1.6k Views Asked by At

I'm trying to determine why every time I rerun a model I obtain a slightly different score. I've defined:

# numpy seed (don't know if needed, but figured it couldn't hurt)
np.random.seed(42)
# Also tried re-seeding every time I ran the `cross_val_predict()` block, but that didn't work either

# cross-validator with random_state set
cv5 = KFold(n_splits=5, random_state=42, shuffle=True)

# scoring as RMSE of natural logs (to match Kaggle competition I'm trying)
def custom_scorer(actual, predicted):    
    actual = np.log1p(actual)
    predicted = np.log1p(predicted)
    return np.sqrt(np.sum(np.square(actual-predicted))/len(actual))

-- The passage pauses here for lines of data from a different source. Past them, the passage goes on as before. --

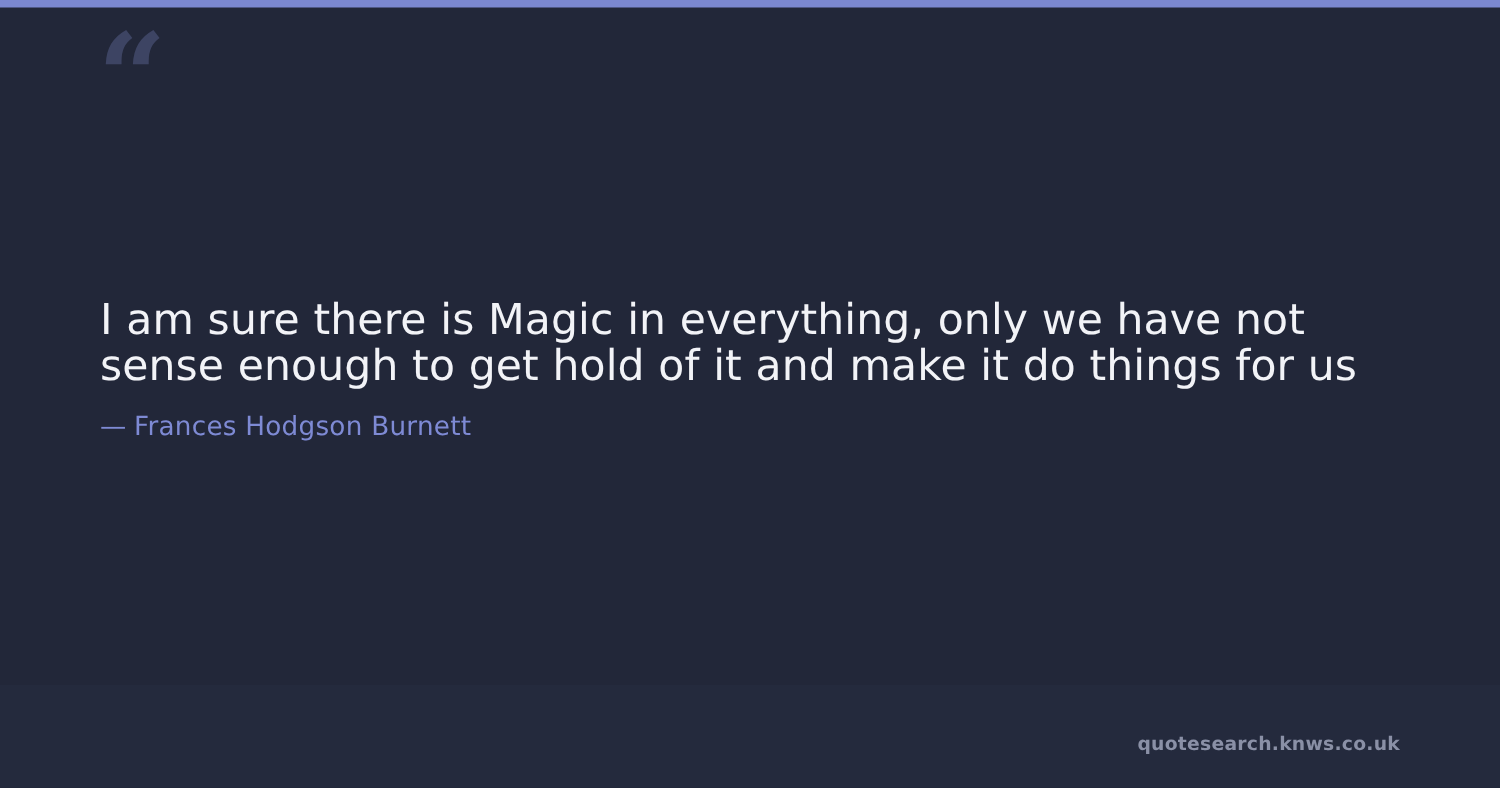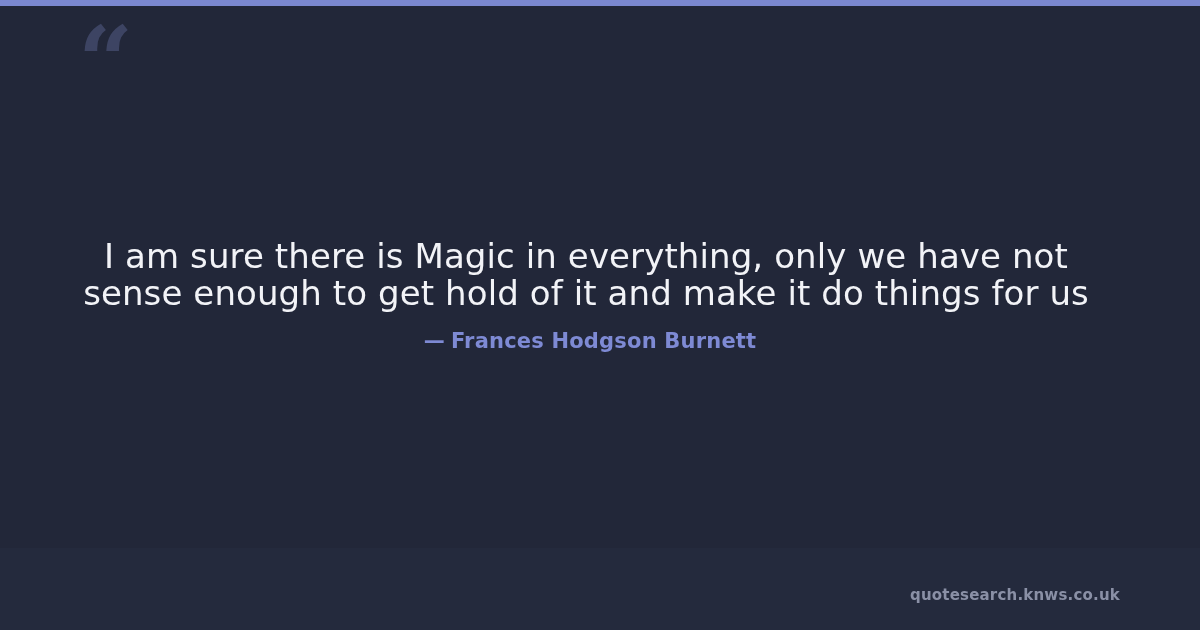--- a/index.html
+++ b/index.html
@@ -44,37 +44,36 @@
     color: #3d4463;
     user-select: none;
     letter-spacing: -2px;
   }
 
   .content {
     position: absolute;
     left: 80px;
     top: 238px;
     width: 1020px;
-    text-align: center;
   }
 
   .quote-text {
     margin: 0;
     font-size: 34px;
     font-weight: 400;
     line-height: 37px;
     color: #f2f3f7;
     letter-spacing: 0.1px;
     max-width: 1012px;
   }
 
   .attribution {
     margin: 16px 0 0 0;
     font-size: 21px;
-    font-weight: 700;
+    font-weight: 400;
     line-height: 26px;
     color: #7e8ad4;
     letter-spacing: 0.2px;
   }
 
   .attribution .dash {
     color: #7e8ad4;
     margin-right: 6px;
   }
 

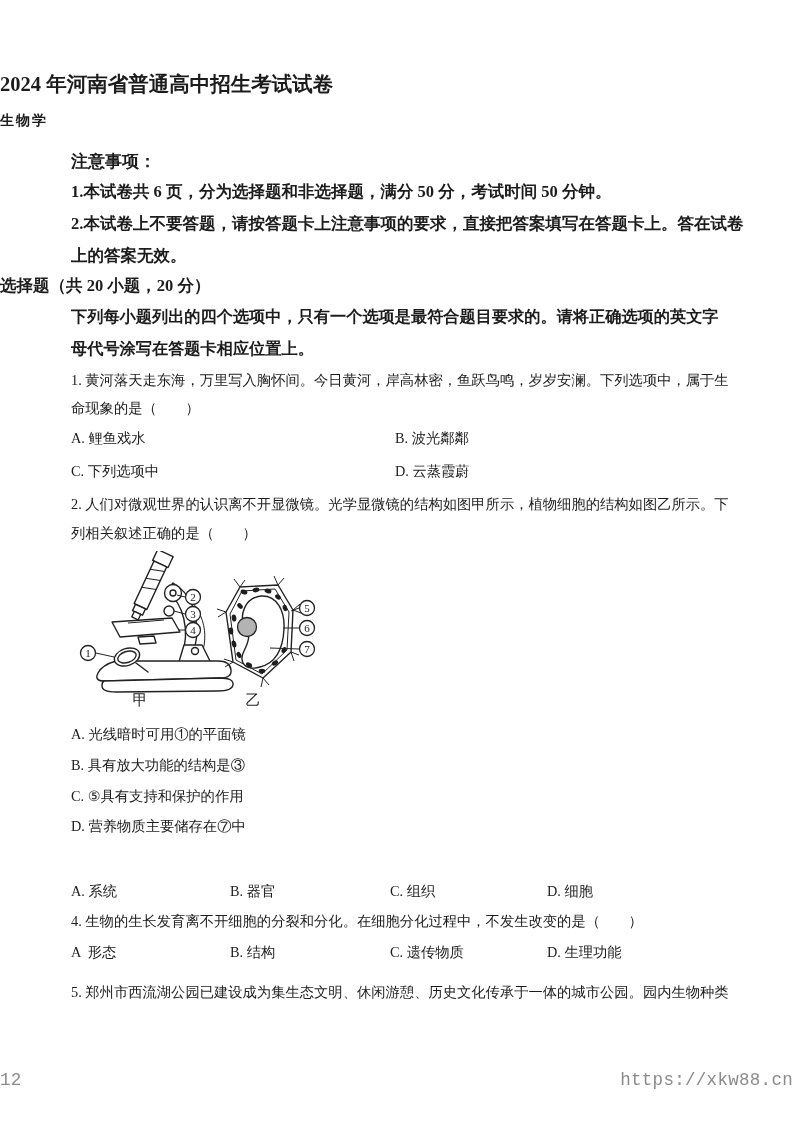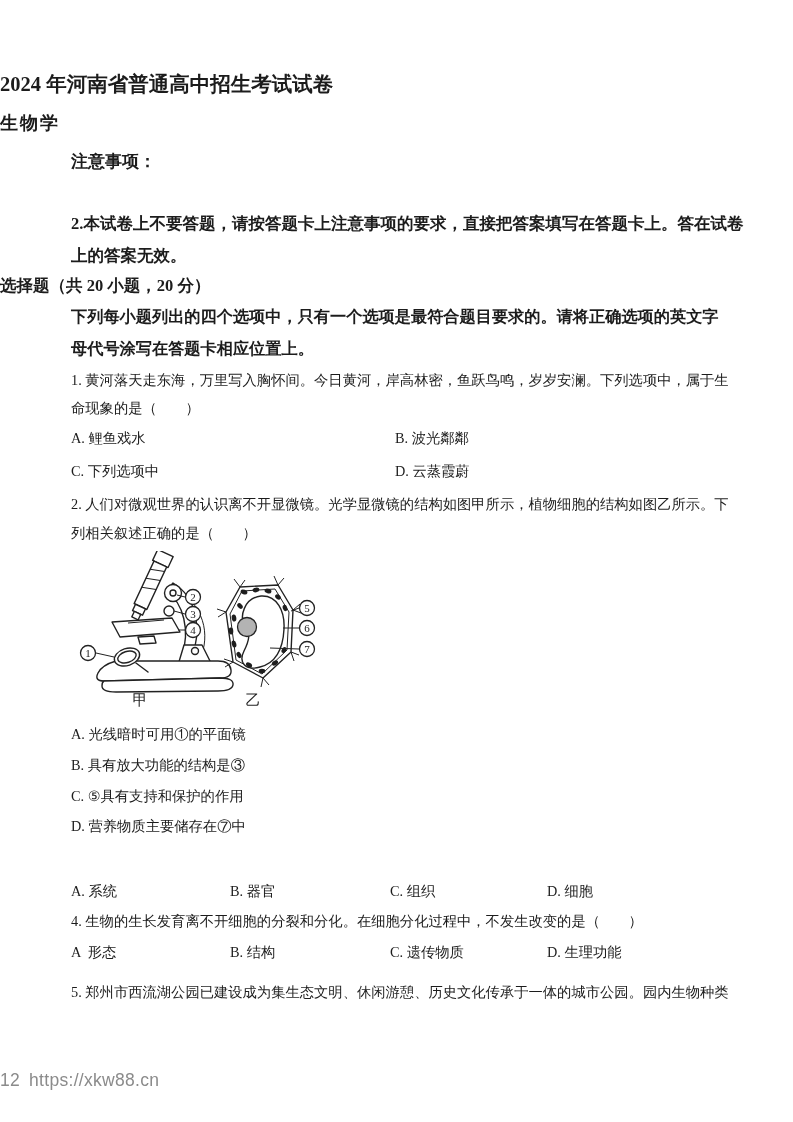--- a/index.html
+++ b/index.html
@@ -2,48 +2,49 @@
 <html><head>
 <meta charset="utf-8">
 <style>
   html,body{margin:0;padding:0;background:#ffffff;}
   .page{position:relative;width:793px;height:1122px;background:#ffffff;overflow:hidden;
         color:#1c1c1c;font-family:"Liberation Serif","DejaVu Serif",serif;}
   .ln{position:absolute;white-space:pre;line-height:1.25;}
   .center{left:0;width:100%;}
   .b{font-weight:bold;}
   .title{font-size:20.5px;}
-  .subject{font-size:18px;letter-spacing:2px;}
+  .subject{font-size:14px;letter-spacing:2px;}
   .notice{font-size:16.5px;}
   .inst{font-size:16.2px;}
   .q{font-size:14.3px;}
   .figure-wrap{position:absolute;left:78px;top:551px;width:300px;height:158px;}
   svg{display:block;}
   .sk{fill:none;stroke:#222222;stroke-width:1.4;stroke-linecap:round;stroke-linejoin:round;}
   .skw{fill:#ffffff;stroke:#222222;stroke-width:1.4;stroke-linejoin:round;}
   .thin{fill:none;stroke:#222222;stroke-width:1;}
   .blob{fill:#1e1e1e;stroke:none;}
   .callout-c{fill:#ffffff;stroke:#222222;stroke-width:1.3;}
   .callout-t{font-family:"Liberation Serif","DejaVu Serif",serif;font-size:11px;fill:#1c1c1c;
              text-anchor:middle;}
   .figlabel{font-family:"Liberation Serif","DejaVu Serif",serif;font-size:15px;fill:#1c1c1c;
             text-anchor:middle;}
-  .footer{position:absolute;left:0;top:1070px;width:100%;display:flex;justify-content:flex-start;
-          gap:9px;font-family:Liberation Sans, sans-serif;font-size:17.5px;
+  .footer{position:absolute;left:0;top:1070px;width:100%;display:flex;justify-content:space-between;
+          gap:9px;font-family:Liberation Mono, monospace;font-size:17.5px;
           color:#8b8b8b;letter-spacing:.3px;}
 </style>
 </head>
 <body>
 
 <div class="page">
 
   <div class="ln b title center" style="top:72px">2024 年河南省普通高中招生考试试卷</div>
   <div class="ln b subject center" style="top:112px">生物学</div>
 
   <div class="ln b notice" style="top:151px;left:71px;font-size:17px">注意事项：</div>
+  <div class="ln b notice" style="top:182px;left:71px">1.本试卷共 6 页，分为选择题和非选择题，满分 50 分，考试时间 50 分钟。</div>
   <div class="ln b notice" style="top:214px;left:71px">2.本试卷上不要答题，请按答题卡上注意事项的要求，直接把答案填写在答题卡上。答在试卷</div>
   <div class="ln b notice" style="top:246px;left:71px">上的答案无效。</div>
 
   <div class="ln b notice center" style="top:276px">选择题（共 20 小题，20 分）</div>
   <div class="ln b inst" style="top:307px;left:71px">下列每小题列出的四个选项中，只有一个选项是最符合题目要求的。请将正确选项的英文字</div>
   <div class="ln b inst" style="top:339px;left:71px">母代号涂写在答题卡相应位置上。</div>
 
   <div class="ln q" style="top:372px;left:71px">1. 黄河落天走东海，万里写入胸怀间。今日黄河，岸高林密，鱼跃鸟鸣，岁岁安澜。下列选项中，属于生</div>
   <div class="ln q" style="top:400px;left:71px">命现象的是（　　）</div>
   <div class="ln q" style="top:430px;left:71px">A. 鲤鱼戏水</div>

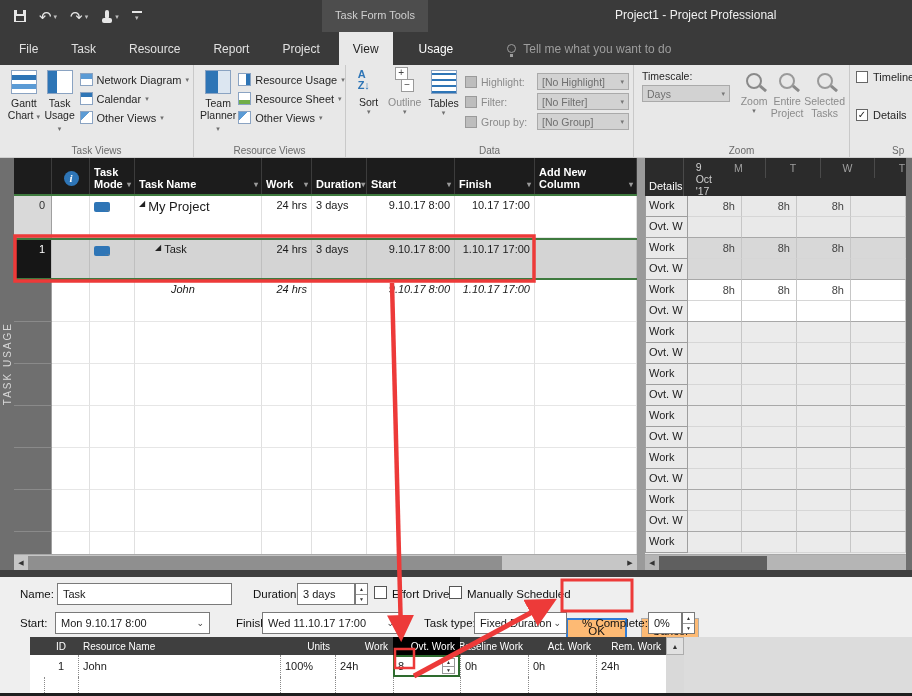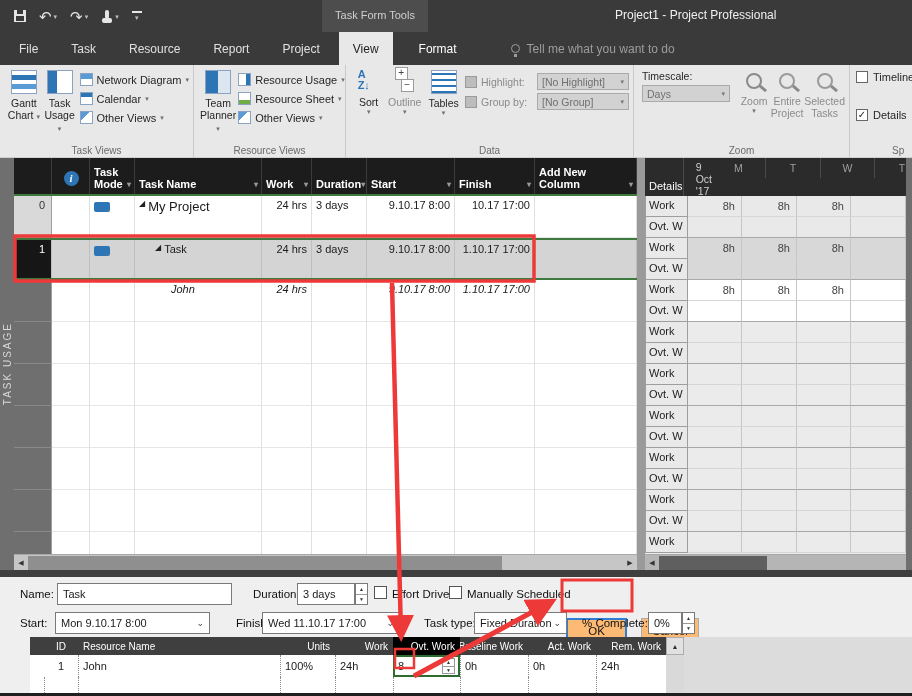--- a/index.html
+++ b/index.html
@@ -186,21 +186,21 @@
   </div>
   <div class="apptitle">Project1  -  Project Professional</div>
 
   <div class="tabrow">
     <div class="tab">File</div>
     <div class="tab">Task</div>
     <div class="tab">Resource</div>
     <div class="tab">Report</div>
     <div class="tab">Project</div>
     <div class="tab active">View</div>
-    <div class="tab ctx">Format</div>
+    <div class="tab ctx">Usage</div>
     <div class="tellme">
       <span class="bulb"></span>
       <span>Tell me what you want to do</span>
     </div>
   </div>
 
   <div class="ribbon">
     <div class="rgroup" style="width:194px">
       <div class="gcontent">
         <div class="bigbtn">
@@ -275,20 +275,28 @@
           <span class="icn big icn-tables"></span>
           <span>Tables</span>
             <span class="caret">▾</span>
         </div>
         <div class="scol" style="gap:3px;padding-top:5px;">
           <div class="ddrow">
             <span class="dicon"></span>
             <span class="ddlab">Highlight:</span>
             <span class="dd">
                 <span>[No Highlight]</span>
+                <span class="chev">▾</span>
+              </span>
+          </div>
+          <div class="ddrow">
+            <span class="dicon"></span>
+            <span class="ddlab">Filter:</span>
+            <span class="dd">
+                <span>[No Filter]</span>
                 <span class="chev">▾</span>
               </span>
           </div>
           <div class="ddrow">
             <span class="dicon"></span>
             <span class="ddlab">Group by:</span>
             <span class="dd">
                 <span>[No Group]</span>
                 <span class="chev">▾</span>
               </span>

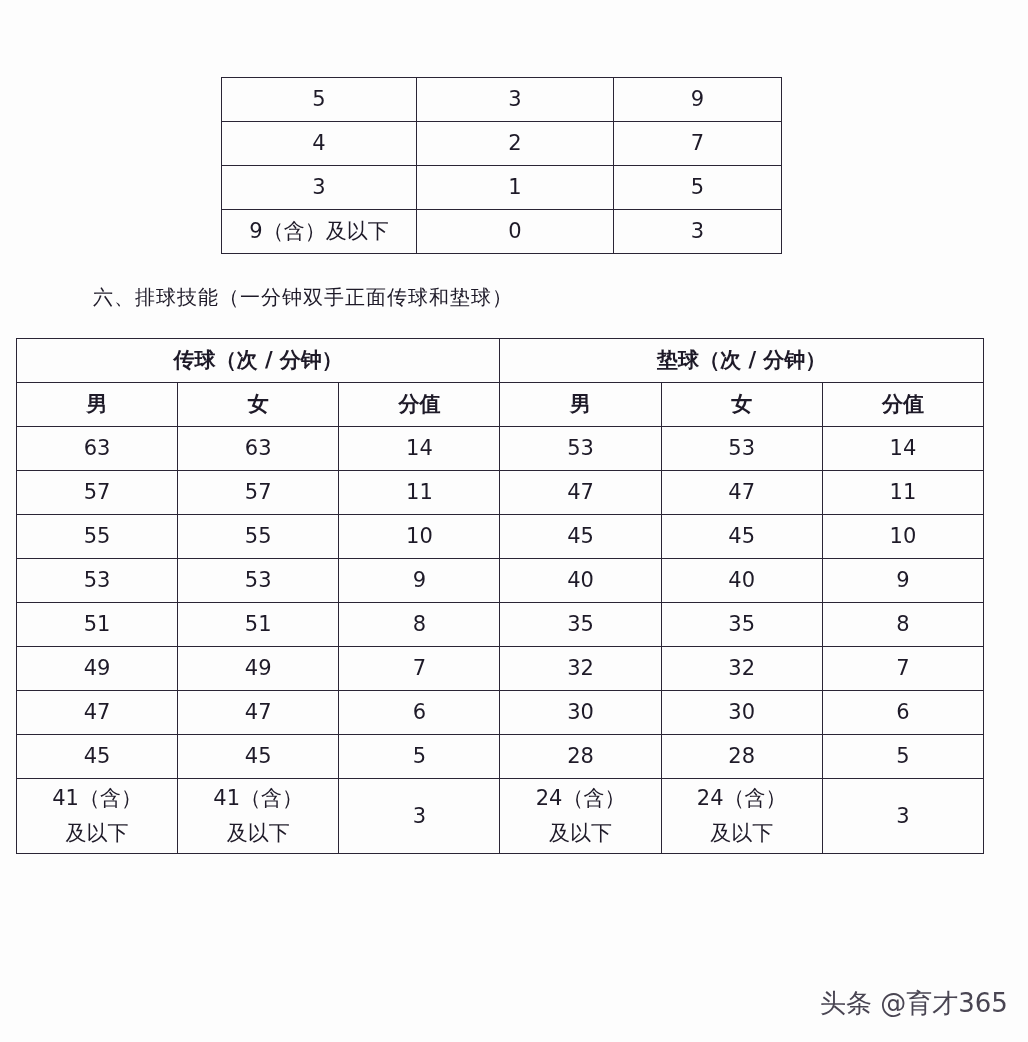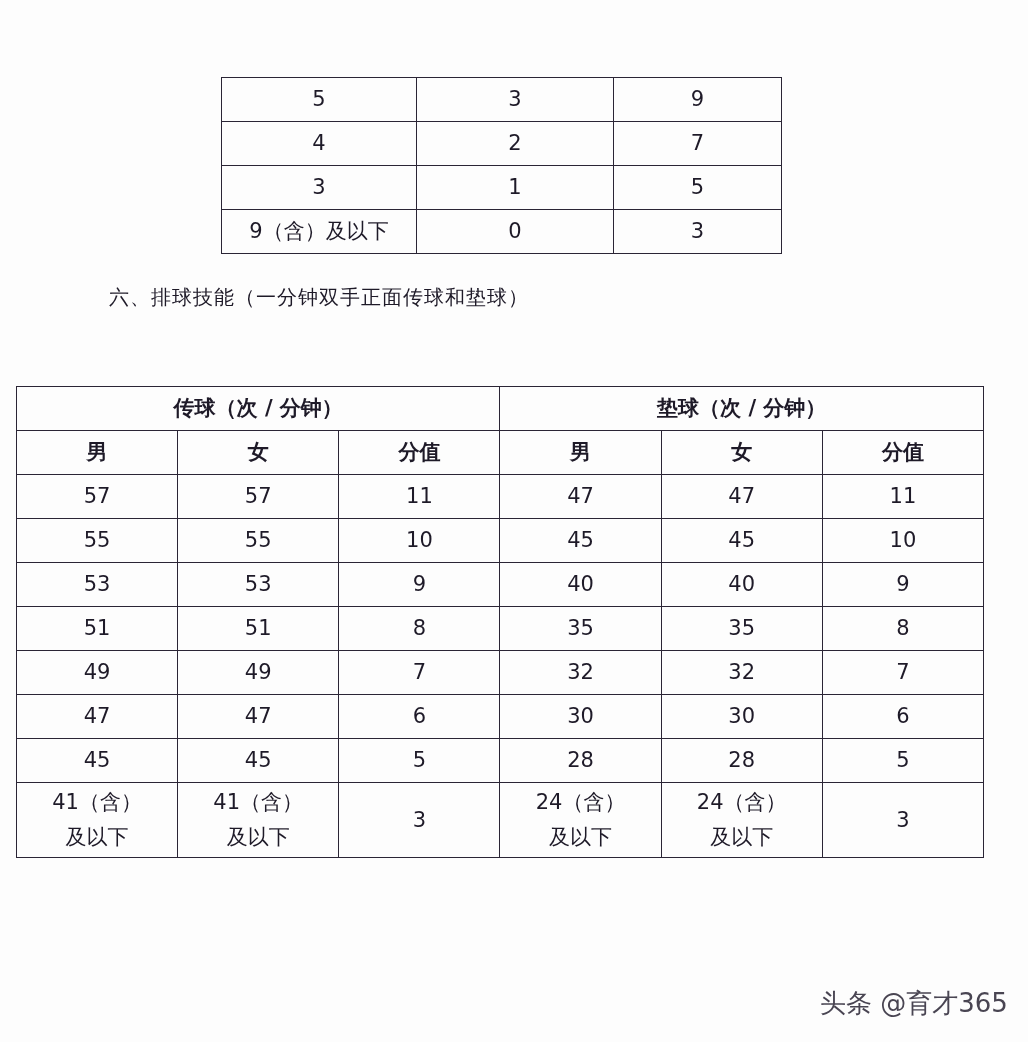--- a/index.html
+++ b/index.html
@@ -14,25 +14,25 @@
     border: 1.5px solid #2a2535; text-align: center; vertical-align: middle;
     padding: 0; font-weight: normal; font-size: 21px; line-height: 1.2;
   }
   #top-table { left: 221px; top: 77px; width: 560px; }
   #top-table td { height: 43px; }
   #top-table col.c1 { width: 195px; }
   #top-table col.c2 { width: 197px; }
   #top-table col.c3 { width: 168px; }
 
   #section-heading {
-    position: absolute; left: 109px; top: 284px;
+    position: absolute; left: 93px; top: 284px;
     font-size: 20px; letter-spacing: 1px; color: #1e1a28;
   }
 
-  #main-table { left: 16px; top: 338px; width: 968px; margin-top: 48px; }
+  #main-table { left: 16px; top: 338px; width: 968px; }
   #main-table col { width: 161px; }
   #main-table th.group { height: 43px; font-size: 21px; font-weight: bold; }
   #main-table th.sub { height: 43px; font-size: 21px; font-weight: bold; }
   #main-table td { height: 43px; }
   #main-table tr.last td { height: 74px; line-height: 1.65; }
 
   #watermark {
     position: absolute; left: 818px; top: 986px;
     font-size: 26px; color: #2a2535; opacity: 0.85;
     background: rgba(253,253,253,0.55); padding: 0 2px;
@@ -90,20 +90,28 @@
     <tr>
       <th class="sub">男</th>
       <th class="sub">女</th>
       <th class="sub">分值</th>
       <th class="sub">男</th>
       <th class="sub">女</th>
       <th class="sub">分值</th>
     </tr>
   </thead>
   <tbody id="main-body">
+      <tr>
+        <td>63</td>
+        <td>63</td>
+        <td>14</td>
+        <td>53</td>
+        <td>53</td>
+        <td>14</td>
+      </tr>
       <tr>
         <td>57</td>
         <td>57</td>
         <td>11</td>
         <td>47</td>
         <td>47</td>
         <td>11</td>
       </tr>
       <tr>
         <td>55</td>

Then I ran this once with cv=cv5:

# Running GridSearchCV
rf_test = RandomForestRegressor(n_jobs = -1) 
params = {'max_depth': [20,30,40], 'n_estimators': [500], 'max_features': [100,140,160]} 
gsCV = GridSearchCV(estimator=rf_test, param_grid=params, cv=cv5, n_jobs=-1, verbose=1) 
gsCV.fit(Xtrain,ytrain)
print(gsCV.best_estimator_)

After running that to get gsCV.best_estimator_, I rerun this several times, and get slightly different scores each time:

rf_test = gsCV.best_estimator_
rf_test.random_state=42
ypred = cross_val_predict(rf_test, Xtrain, ytrain, cv=cv2)
custom_scorer(np.expm1(ytrain),np.expm1(ypred))

Example of (extremely small) score differences:

0.13200993923446158
0.13200993923446164
0.13200993923446153
0.13200993923446161

I'm trying to set seeds so I get the same score every time for the same model, in order to be able to compare different models. In Kaggle competitions very small differences in scores seem to matter (although admittedly not this small), but I'd just like to understand why. Does it have something to do with rounding in my machine when performing calculations? Any help is greatly appreciated!

Edit: I forgot the line rf_test.random_state=42 which made a much larger difference in score disparity, but even with this line included I still have minuscule differences.

2

There are 2 best solutions below

0
On

You are using cv2 while testing out your RandomForest Regressor. Have you set it's random seed as well ? Otherwise the splits while testing out your regressor will be different.

2
On

Random forest, is a set of decision trees, it uses randomness to select the height and split of these tree. It is really unlikely that you will get the same random forests when you run your program twice. I think, you are getting this slight variation because of it.